We rescheduled the dog guy to come out yesterday afternoon to work with us and both dogs. Sunday Mr. Sparky and I got into a lovely discussion about using money saved for adoption on the dogs after people had given us money for the ADOPTION. I've been against the idea of using the money, but seeing Mr. Sparky's face at the thought of giving Jax away was too much. Thankfully at bible study Sunday night a good friend with some serious wisdom talked to Mr. Sparky about the situation. That is what caused the friendly discussion and the cancellation of the dog guy.
We found out a friend of ours trains dogs (I knew that, I just forgot) and she said she would be willing to work with us. Unfortunately it wasn't in the cards for that to work out.
The dogs were fine all day until I got home tonight. Jax got a little testy with Austin over something (again, there is no visual cue for us to see what sets Jax off) and so I put him on the leash to keep near me while making dinner. Mr. Sparky had to into work early tonight so I was alone. A few times this happened and I was able to nip it in the butt. But for some reason Jax lost his shit and went after Austin. This time Austin fought back and wouldn't let go. I was terrified, in tears, trying to pull these two 65 pound dogs apart. That's when Jax came after me.

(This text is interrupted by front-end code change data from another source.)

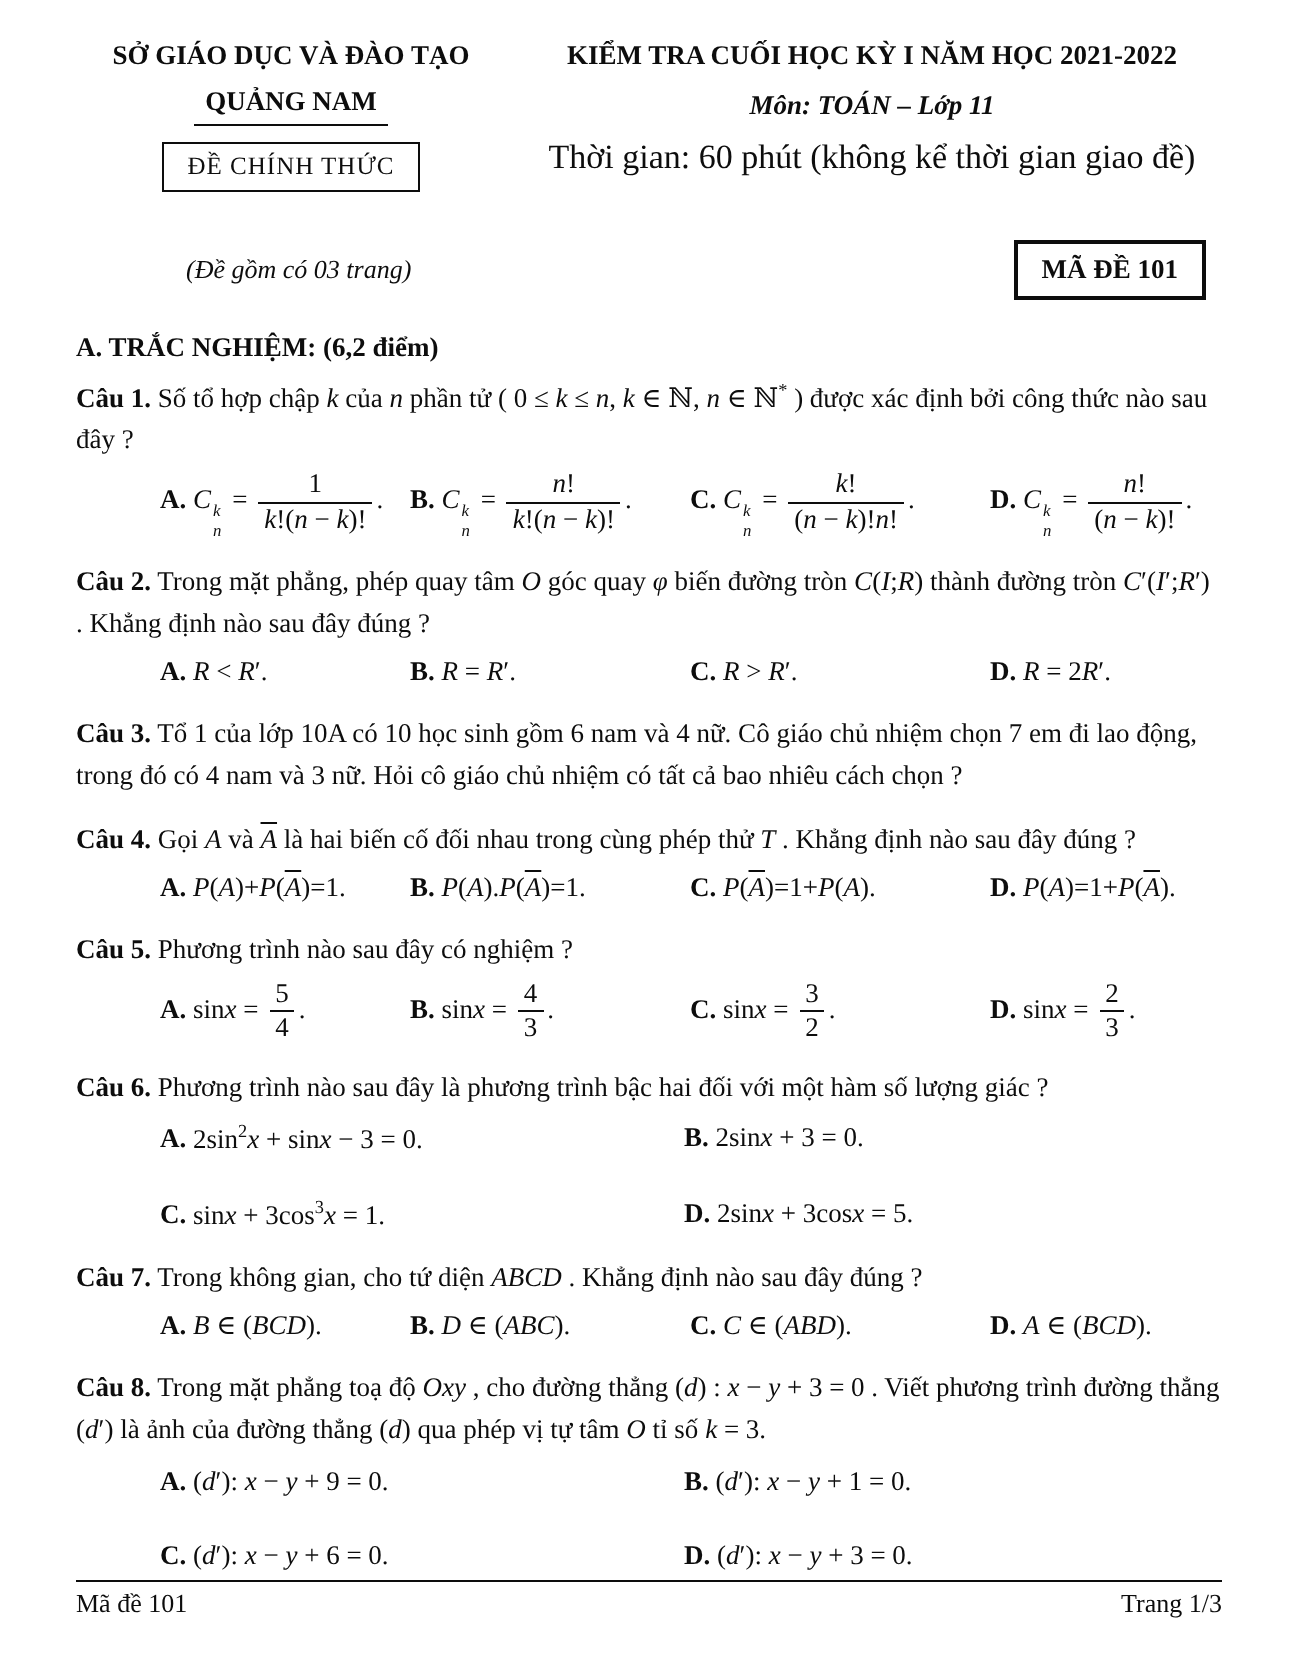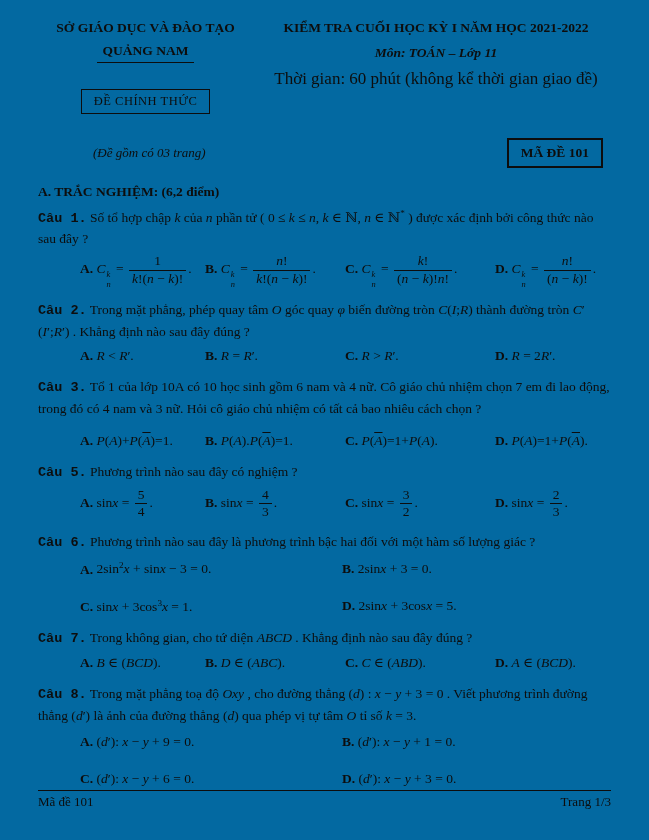--- a/index.html
+++ b/index.html
@@ -1,40 +1,40 @@
 <!DOCTYPE html>
 <html lang="vi"><head>
 <meta charset="utf-8">
 <style>
   * { margin:0; padding:0; box-sizing:border-box; }
   html,body { background:#e8e8e8; }
   body { font-family:"Liberation Serif","DejaVu Serif","DejaVu Sans",serif; color:#0d0d0d; }
   .page {
     position:relative; width:649px; height:840px; margin:0 auto;
-    background:#0369a1; padding:20px 38px 0 38px; overflow:hidden;
+    background:#ffffff; padding:20px 38px 0 38px; overflow:hidden;
   }
   
   .hdr { display:flex; }
   .hdr-left { width:215px; text-align:center; flex-shrink:0; }
   .hdr-right { flex:1; text-align:center; padding-left:8px; }
   .dept { font-weight:bold; font-size:13.5px; white-space:nowrap; }
   .prov { font-weight:bold; font-size:13.5px; display:inline-block; border-bottom:1.5px solid #0d0d0d; padding:0 6px 3px 6px; margin-top:7px; }
-  .official-box { display:inline-block; border:1.5px solid #0d0d0d; padding:4px 12px; margin-top:26px; font-size:12.5px; letter-spacing:0.5px; }
+  .official-box { display:inline-block; border:1.5px solid #0d0d0d; padding:4px 12px; margin-top:8px; font-size:12.5px; letter-spacing:0.5px; }
   .exam-title { font-weight:bold; font-size:13.5px; }
   .subject { font-weight:bold; font-size:13.5px; margin-top:9px;font-style:italic; }
   .duration { font-size:17px; margin-top:8px; }
   .hdr2 { display:flex; justify-content:space-between; align-items:center; margin-top:24px; }
   .pages-note { font-style:italic; font-size:13px; padding-left:55px; }
   .code-box { display:inline-block; border:2px solid #0d0d0d; padding:5px 12px; font-weight:bold; font-size:13.5px; margin-right:8px; }
   
   .section-title { font-weight:bold; font-size:13.5px; margin-top:16px; }
   .questions { margin-top:6px; }
   .question { margin-bottom:11px; }
   .stem { font-size:13.5px; line-height:1.55; }
-  .qlabel { font-weight:bold;font-family:Liberation Mono, monospace; }
+  .qlabel { font-weight:bold; }
   .options { font-size:13.5px; margin-top:3px; }
   .options.row { display:flex; align-items:center; padding-left:42px; }
   .options.row .opt:nth-child(1){ width:125px; }
   .options.row .opt:nth-child(2){ width:140px; }
   .options.row .opt:nth-child(3){ width:150px; }
   .options.row .opt:nth-child(4){ flex:1; }
   .options.grid { display:grid; grid-template-columns:262px 1fr; row-gap:17px; padding-left:42px; margin-top:5px; }
   .opt { line-height:1.5; }
   .olabel { font-weight:bold; }
   
@@ -104,20 +104,21 @@
           <div class="opt"><span class="olabel">A.</span> <span><i>R</i> &lt; <i>R</i>′.</span></div>
           <div class="opt"><span class="olabel">B.</span> <span><i>R</i> = <i>R</i>′.</span></div>
           <div class="opt"><span class="olabel">C.</span> <span><i>R</i> &gt; <i>R</i>′.</span></div>
           <div class="opt"><span class="olabel">D.</span> <span><i>R</i> = 2<i>R</i>′.</span></div>
         </div>
       </div>
       <div class="question">
         <div class="stem"><span class="qlabel">Câu 3.</span> Tổ 1 của lớp 10A có 10 học sinh gồm 6 nam và 4 nữ. Cô giáo chủ nhiệm chọn 7 em đi lao động, trong đó có 4 nam và 3 nữ. Hỏi cô giáo chủ nhiệm có tất cả bao nhiêu cách chọn ?</div>
       </div>
       <div class="question">
+        <div class="stem"><span class="qlabel">Câu 4.</span> Gọi <i>A</i> và <span class="ov"><i>A</i></span> là hai biến cố đối nhau trong cùng phép thử <i>T</i> . Khẳng định nào sau đây đúng ?</div>
         <div class="options row">
           <div class="opt"><span class="olabel">A.</span> <span><i>P</i>(<i>A</i>)+<i>P</i>(<span class="ov"><i>A</i></span>)=1.</span></div>
           <div class="opt"><span class="olabel">B.</span> <span><i>P</i>(<i>A</i>).<i>P</i>(<span class="ov"><i>A</i></span>)=1.</span></div>
           <div class="opt"><span class="olabel">C.</span> <span><i>P</i>(<span class="ov"><i>A</i></span>)=1+<i>P</i>(<i>A</i>).</span></div>
           <div class="opt"><span class="olabel">D.</span> <span><i>P</i>(<i>A</i>)=1+<i>P</i>(<span class="ov"><i>A</i></span>).</span></div>
         </div>
       </div>
       <div class="question">
         <div class="stem"><span class="qlabel">Câu 5.</span> Phương trình nào sau đây có nghiệm ?</div>
         <div class="options row">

The end. No more. I cannot handle this. In fact, I am still shaking and it's been over an hour since it happened. Thinking about it makes me cry. I'm not hurt, just a few scratches and more scared than anything. Especially since Mr. Sparky won't be home until 2:00 this morning.
I put Jax outside to cool off and all he did was bark for 30 straight minutes. I went to let him in (usually they are ok after a snit and some time apart) and for some reason grabbed Jaxs' collar before he came through the door. It was a good thing. Austin was about five feet from the door and Jax went after him again. I tried my best to keep myself between them and not get hurt and at the same time get Jax into his kennel in our room.
I called our friend who was going to help us and she said no way, this dog needs to be out of the house. She gave me the number of a local place that will test him to see if he is trainable or if he has to be put down. I hate this. I don't want him to be put down. He has the sweetest demeanor when he isn't all psycho. I know in my head that this is what we have to do, but it is so sad to think about.
I hope they can train him - he deserves a loving home if they can. He really is the cutest thing ever.